## ABOUT THIS EXERCISE
Where the string "underline" occurs in a line of the data below, that line should be copied.
[[ DATA open ]]
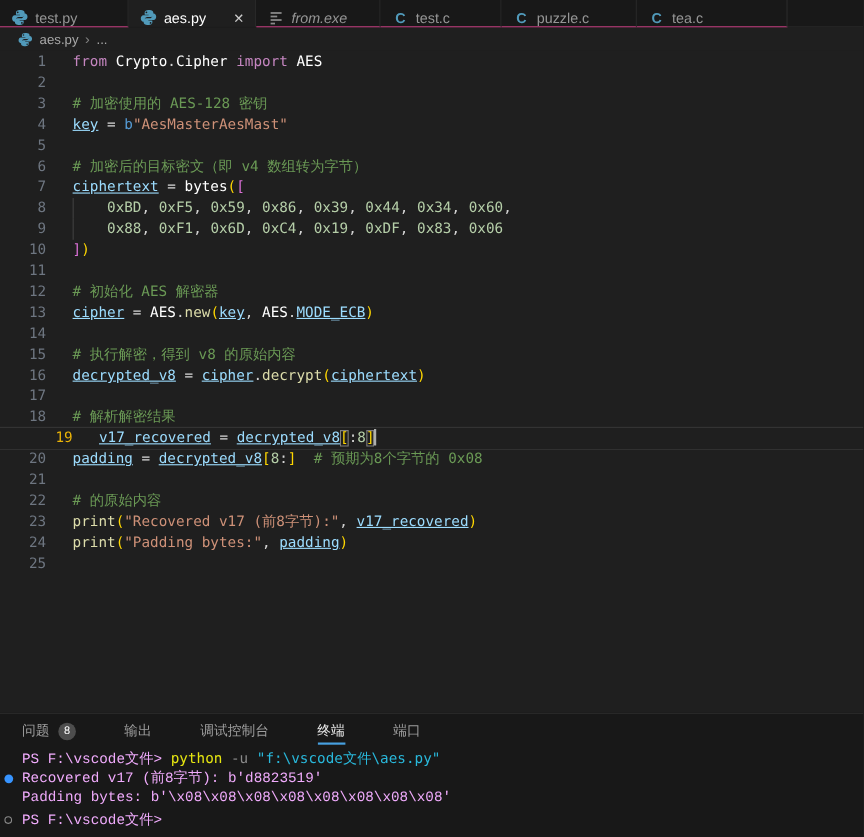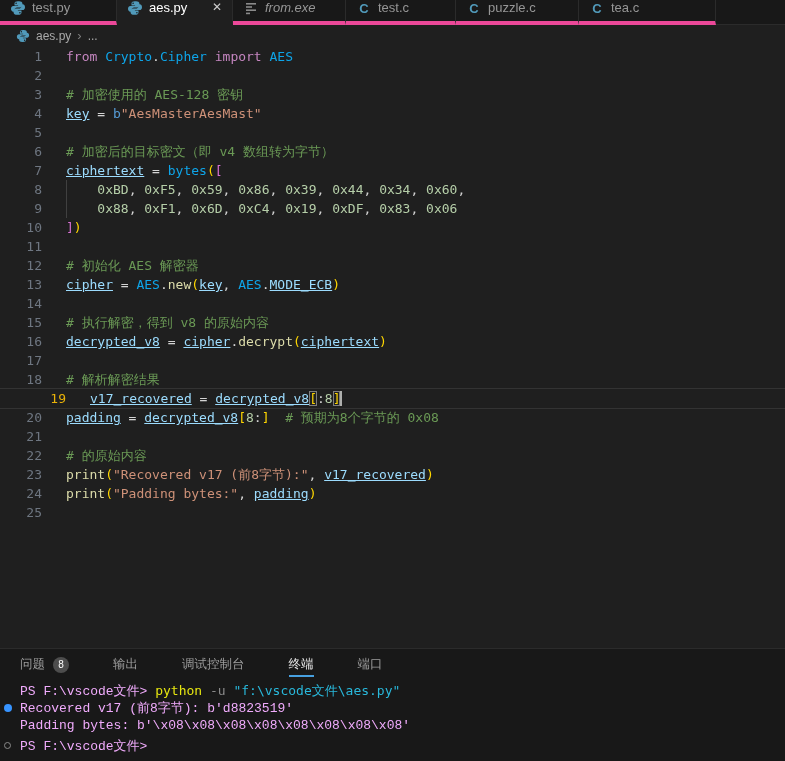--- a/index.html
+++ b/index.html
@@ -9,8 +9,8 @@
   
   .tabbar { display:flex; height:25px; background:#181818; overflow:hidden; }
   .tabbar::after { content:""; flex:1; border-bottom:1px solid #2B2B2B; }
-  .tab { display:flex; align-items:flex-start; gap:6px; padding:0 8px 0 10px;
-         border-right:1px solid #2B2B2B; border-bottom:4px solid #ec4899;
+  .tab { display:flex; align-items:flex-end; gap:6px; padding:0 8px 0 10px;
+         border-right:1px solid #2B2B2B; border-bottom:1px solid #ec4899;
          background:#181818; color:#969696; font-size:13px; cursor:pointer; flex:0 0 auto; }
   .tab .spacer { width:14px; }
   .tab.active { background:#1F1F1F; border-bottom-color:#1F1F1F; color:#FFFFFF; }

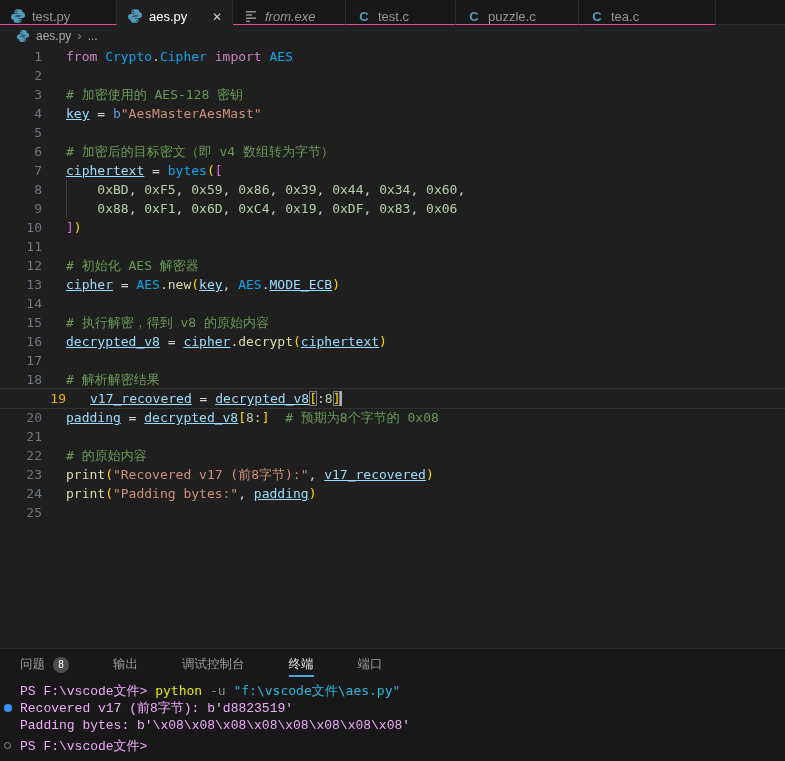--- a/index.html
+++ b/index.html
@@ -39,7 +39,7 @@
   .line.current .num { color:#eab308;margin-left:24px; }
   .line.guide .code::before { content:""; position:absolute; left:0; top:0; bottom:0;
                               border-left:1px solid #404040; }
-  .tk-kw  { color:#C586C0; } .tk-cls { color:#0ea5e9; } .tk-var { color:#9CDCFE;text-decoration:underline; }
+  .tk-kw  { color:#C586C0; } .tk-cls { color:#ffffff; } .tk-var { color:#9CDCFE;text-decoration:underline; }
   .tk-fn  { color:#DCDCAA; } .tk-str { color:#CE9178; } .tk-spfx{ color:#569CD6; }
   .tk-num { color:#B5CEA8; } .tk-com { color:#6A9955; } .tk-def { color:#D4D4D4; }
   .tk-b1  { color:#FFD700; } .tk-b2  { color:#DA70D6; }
[[ DATA closed ]]
[[ DATA open ]]
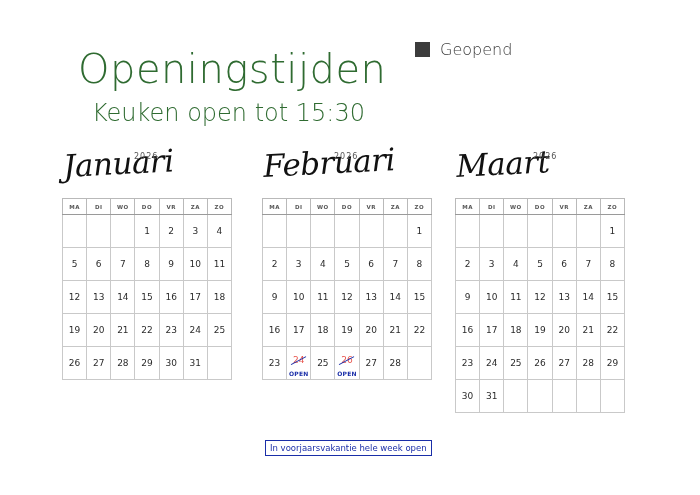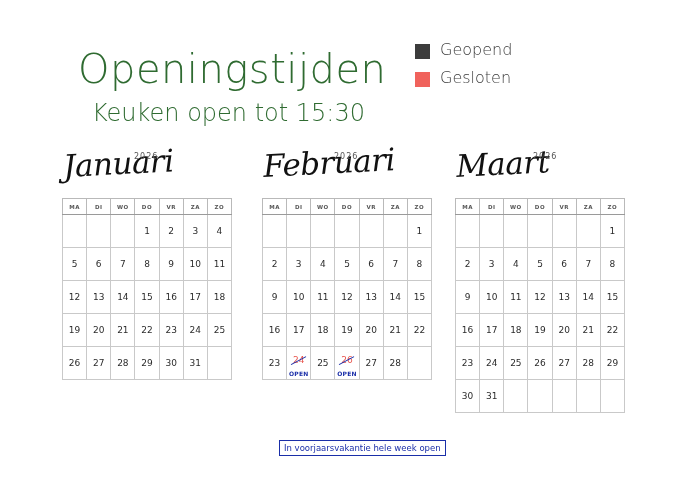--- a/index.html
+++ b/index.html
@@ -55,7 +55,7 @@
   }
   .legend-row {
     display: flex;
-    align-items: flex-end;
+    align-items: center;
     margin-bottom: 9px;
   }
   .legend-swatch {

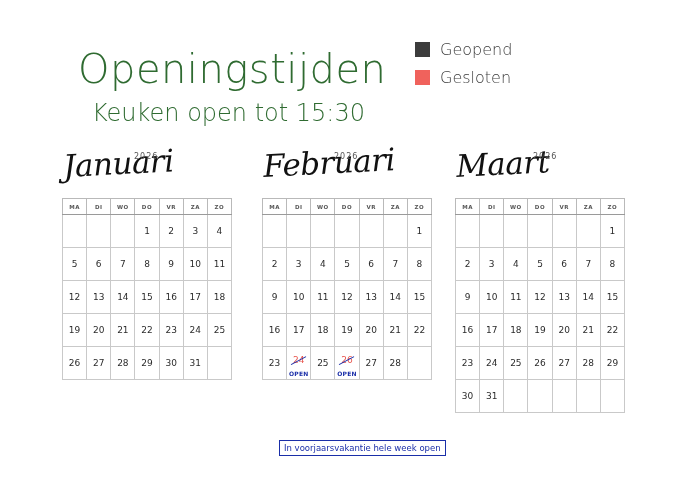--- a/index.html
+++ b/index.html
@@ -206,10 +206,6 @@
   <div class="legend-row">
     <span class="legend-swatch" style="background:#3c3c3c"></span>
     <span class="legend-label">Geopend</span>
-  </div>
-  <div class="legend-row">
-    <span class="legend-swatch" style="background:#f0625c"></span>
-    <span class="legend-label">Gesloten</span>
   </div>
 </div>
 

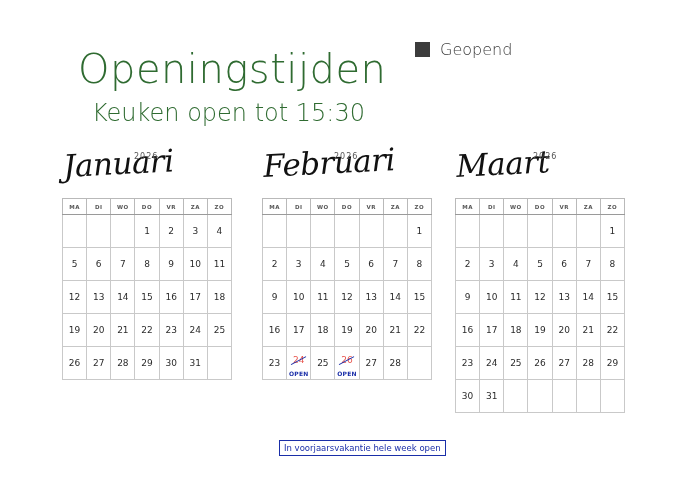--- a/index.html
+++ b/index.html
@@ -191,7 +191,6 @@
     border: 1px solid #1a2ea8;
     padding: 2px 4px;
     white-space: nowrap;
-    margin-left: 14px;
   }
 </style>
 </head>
[[ DATA closed ]]
## SOLUTION FOR THIS PROBLEM
-  .tk-kw  { color:#C586C0; } .tk-cls { color:#0ea5e9; } .tk-var { color:#9CDCFE;text-decoration:underline; }
+  .tk-kw  { color:#C586C0; } .tk-cls { color:#ffffff; } .tk-var { color:#9CDCFE;text-decoration:underline; }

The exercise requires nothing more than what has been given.